According to data from the Armed Conflict Location and Event Data Project (Acled), militant violence in Mali increased by more than doubling between 2021 and 2022, with civilians accounting for the majority of casualties.
There have been more civilian fatalities as a result of army operations involving the Wagner group. One of the worst incidents involved the week-long operation in the central town of Moura that resulted in the deaths of 500 civilians. The US sanctioned two soldiers and the de facto Wagner commander in Mali, while the UN blamed "foreign forces" and the Malian army for the killings.
The US Treasury charged the mercenaries with committing a pattern of serious crimes earlier this year, including "mass executions, rape, kidnapping, and physical abuse in the Central African Republic and Mali.".
Despite the fact that Wagner's victory in the CAR over a potent rebel coalition cemented his public support there.
This fan base has received assistance from regional troll farms run by Mr. Prigozhin with the goal of swaying African discourse and inciting anti-Western sentiment.
One such instance is the Malian junta's recent request for the UN peacekeeping force to leave the nation, which is in keeping with a social media campaign to have Russian troops take its place.
Wagner mercenaries were "more effective" than UN peacekeepers in Mali and the CAR, according to Mr. Prigozhin, who spoke in May to the station based in Cameroon and affiliated with him, Afrique Media TV.

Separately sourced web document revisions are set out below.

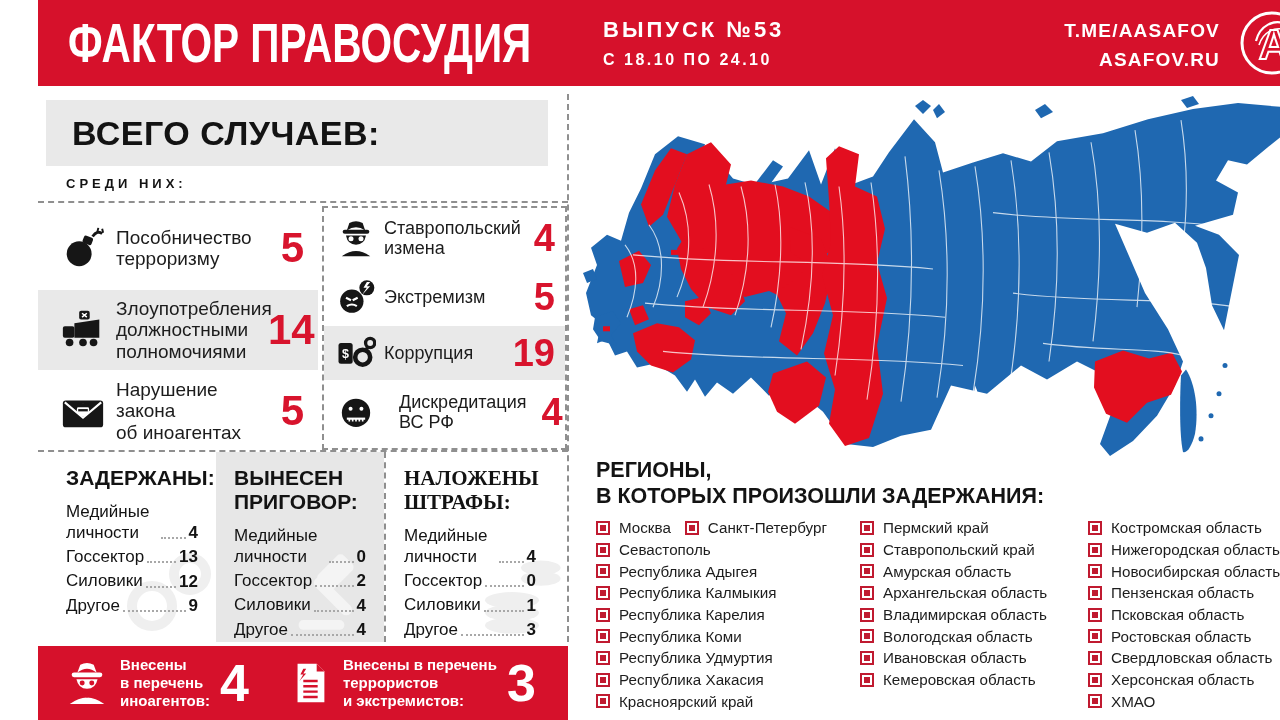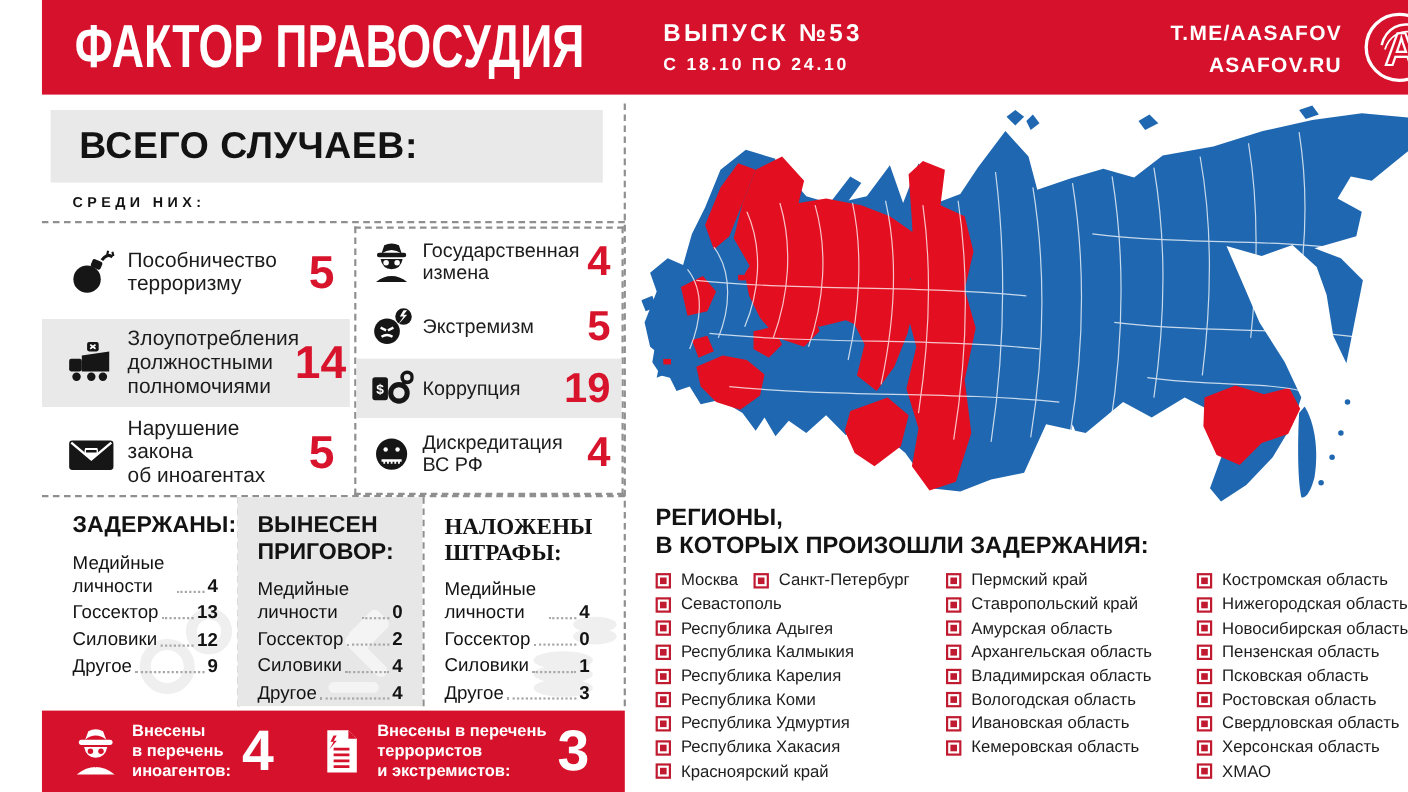--- a/index.html
+++ b/index.html
@@ -158,21 +158,21 @@
         <span class="cat-icon"><svg viewBox="0 0 48 48">
             <g fill="#161616">
               <path d="M13,15 q11,-8 22,0 l-3,-9 q-8,-4 -16,0 Z"></path>
               <rect x="8" y="14" width="32" height="5" rx="2.5"></rect>
               <path d="M12,21 h24 q-2,11 -12,11 q-10,0 -12,-11 Z"></path>
               <circle cx="18" cy="25" r="3" fill="#fff"></circle>
               <circle cx="30" cy="25" r="3" fill="#fff"></circle>
               <path d="M7,46 q17,-13 34,0 Z"></path>
             </g>
           </svg></span>
-        <div class="cat-lbl">Государственная
+        <div class="cat-lbl">Ставропольский
 измена</div>
         <div class="cat-val">4</div>
       </div>
       <div class="crow" style="height: 58px;">
         <span class="cat-icon"><svg viewBox="0 0 48 48">
             <g fill="#161616">
               <circle cx="19" cy="29" r="14"></circle>
               <circle cx="37" cy="13" r="9"></circle>
               <path d="M37,6 l-4,7 h4 l-6,9 l10,-11 h-4 l4,-5 Z" fill="#fff"></path>
               <path d="M12,25 l6,3 M26,25 l-6,3" stroke="#fff" stroke-width="2.6"></path>
@@ -188,21 +188,21 @@
               <rect x="3" y="12" width="17" height="25" rx="3" fill="#161616"></rect>
               <text x="11.5" y="30" font-size="15" font-weight="bold" fill="#fff" text-anchor="middle" font-family="Liberation Sans,sans-serif">$</text>
               <circle cx="32" cy="29" r="9" fill="none" stroke="#161616" stroke-width="5.5"></circle>
               <circle cx="41" cy="12" r="5.5" fill="none" stroke="#161616" stroke-width="4"></circle>
               <rect x="35" y="16" width="4" height="7" fill="#161616" transform="rotate(25 37 19)"></rect>
             </g>
           </svg></span>
         <div class="cat-lbl">Коррупция</div>
         <div class="cat-val">19</div>
       </div>
-      <div class="crow" style="height: 64px;">
+      <div class="crow" style="height: 64px; gap: 15px;">
         <span class="cat-icon"><svg viewBox="0 0 48 48">
             <g fill="#161616">
               <circle cx="24" cy="25" r="17"></circle>
               <circle cx="17.5" cy="20" r="2.4" fill="#fff"></circle>
               <circle cx="30.5" cy="20" r="2.4" fill="#fff"></circle>
               <path d="M13,32 h22" stroke="#fff" stroke-width="2.6"></path>
               <path d="M16,32 v3.4 M20,32 v3.4 M24,32 v3.4 M28,32 v3.4 M32,32 v3.4" stroke="#fff" stroke-width="2"></path>
             </g>
           </svg></span>
         <div class="cat-lbl">Дискредитация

The mercenary group Wagner would not be where it is today without the Kremlin, according to analysts, despite the fact that Wagner has been extremely helpful for the Russian state in Africa, particularly as it seeks diplomatic support during the Ukraine conflict.
Untangling the two on the continent seems like a risky task because they are so entangled.

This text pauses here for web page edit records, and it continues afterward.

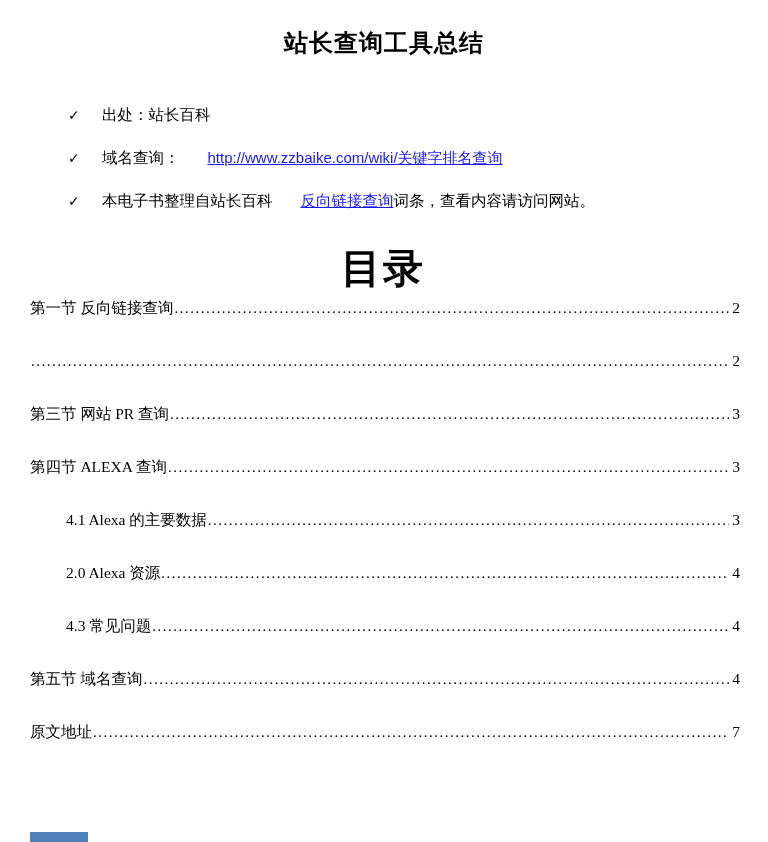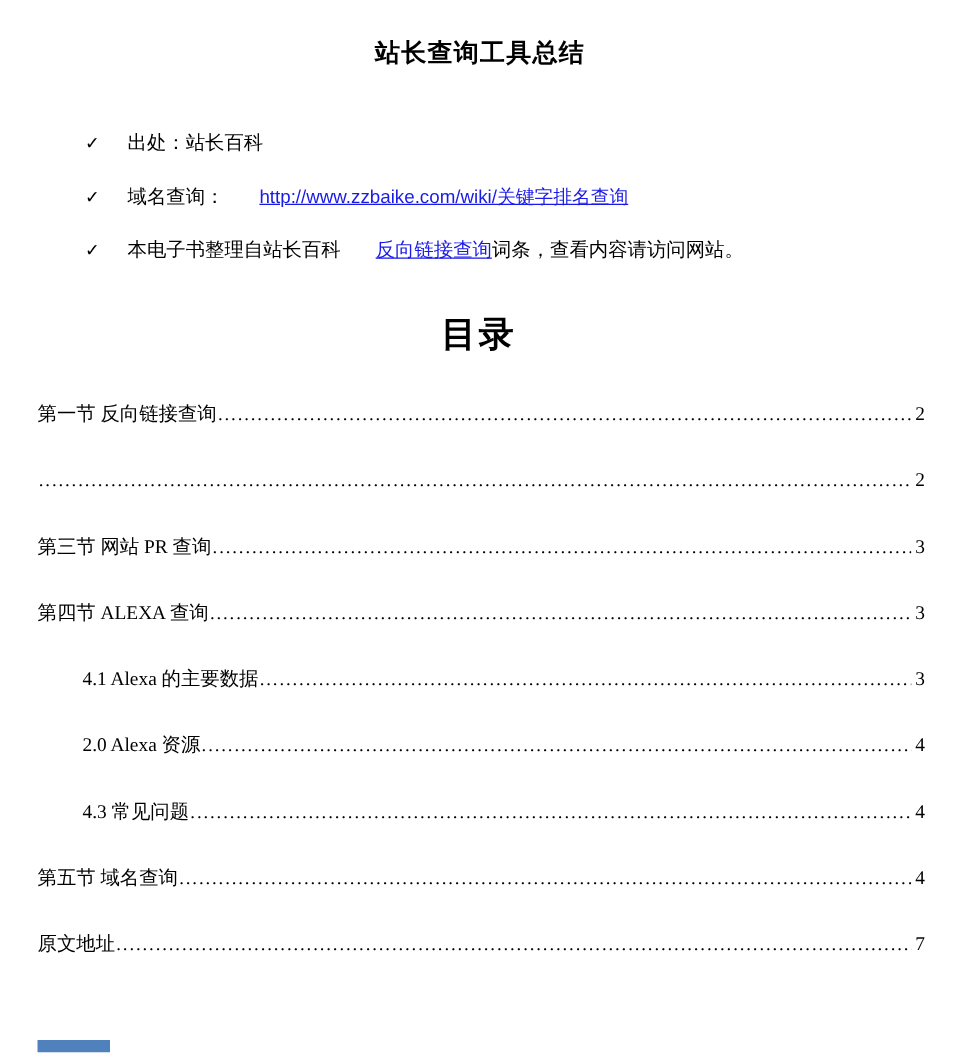--- a/index.html
+++ b/index.html
@@ -12,21 +12,21 @@
     height: 842px;
     position: relative;
     overflow: hidden;
     font-family: "Liberation Serif", "DejaVu Serif", serif;
     color: #000000;
   }
   .doc-title {
     margin: 0;
     padding-top: 24px;
     text-align: center;
-    font-size: 20px;
+    font-size: 24px;
     font-weight: bold;
     letter-spacing: 1px;
     line-height: 38px;
   }
   .bullet-list {
     margin: 42px 40px 0 68px;
   }
   .bullet-item {
     display: flex;
     align-items: baseline;
@@ -46,27 +46,27 @@
     cursor: pointer;
     margin-left: 28px;
   }
   a.url-link {
     font-family: "Liberation Sans", "DejaVu Sans", sans-serif;
     font-size: 15px;
   }
   .toc-heading {
     margin: 36px 2px 0 0;
     text-align: center;
-    font-size: 28px;
+    font-size: 40px;
     font-weight: bold;
     letter-spacing: 2px;
     line-height: 42px;
   }
   .toc-list {
-    margin-top: 32px;
+    margin-top: 8px;
     padding: 0 28px 0 30px;
   }
   .toc-row {
     display: flex;
     align-items: baseline;
     font-size: 15.5px;
     line-height: 20px;
     margin-bottom: 33px;
     text-decoration: none;
     color: #000000;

In Libya, for instance, it is evident that Wagner units have been heavily reliant on assistance from the Russian defense ministry.
If the group were to be completely disbanded, the Russian government would no longer resupply its units in Africa, according to a UN diplomatic source and Wagner watcher, who spoke to the BBC.
In the meantime, Lou Osborn from the All Eyes on Wagner Project told the BBC that a Prigozhin holding company was paying all of their fighters in Africa. This is an interesting point in light of Mr. Lavrov's most recent assurances to the CAR and Mali.
According to a UN source, fighters would essentially be out of a job and available for hire in nations dealing with dangerous civil wars and insurgencies if they were left unpaid and without political or military support.
Vladimir Putin, the president of Russia, has advised Wagner fighters to enlist in the regular army, return home, or travel to Belarus. However, according to Ms. Stanyard, it is not yet clear whether this will apply to the Russian soldiers of fortune currently serving in Africa.
According to the analyst, there might be "some kind of compromise position whereby Yevgeny Prigozhin, from his current exile in Belarus, will retain control and ultimate responsibility for the Wagner operations in Africa.".
What will happen to the shady business ventures in Africa linked to Wagner and Mr. Prigozhin is another major area of uncertainty.
It's interesting to note that since the Belarus deal was announced, the Kremlin's line has received more attention from the African-based troll farms, who ceased their activity during the mutiny on Saturday.
One person referred to Mr. Putin as "the master of war," but they did not go so far as to denounce his former ally Mr. Prigozhin, possibly implying that they might find a way to work together on Africa.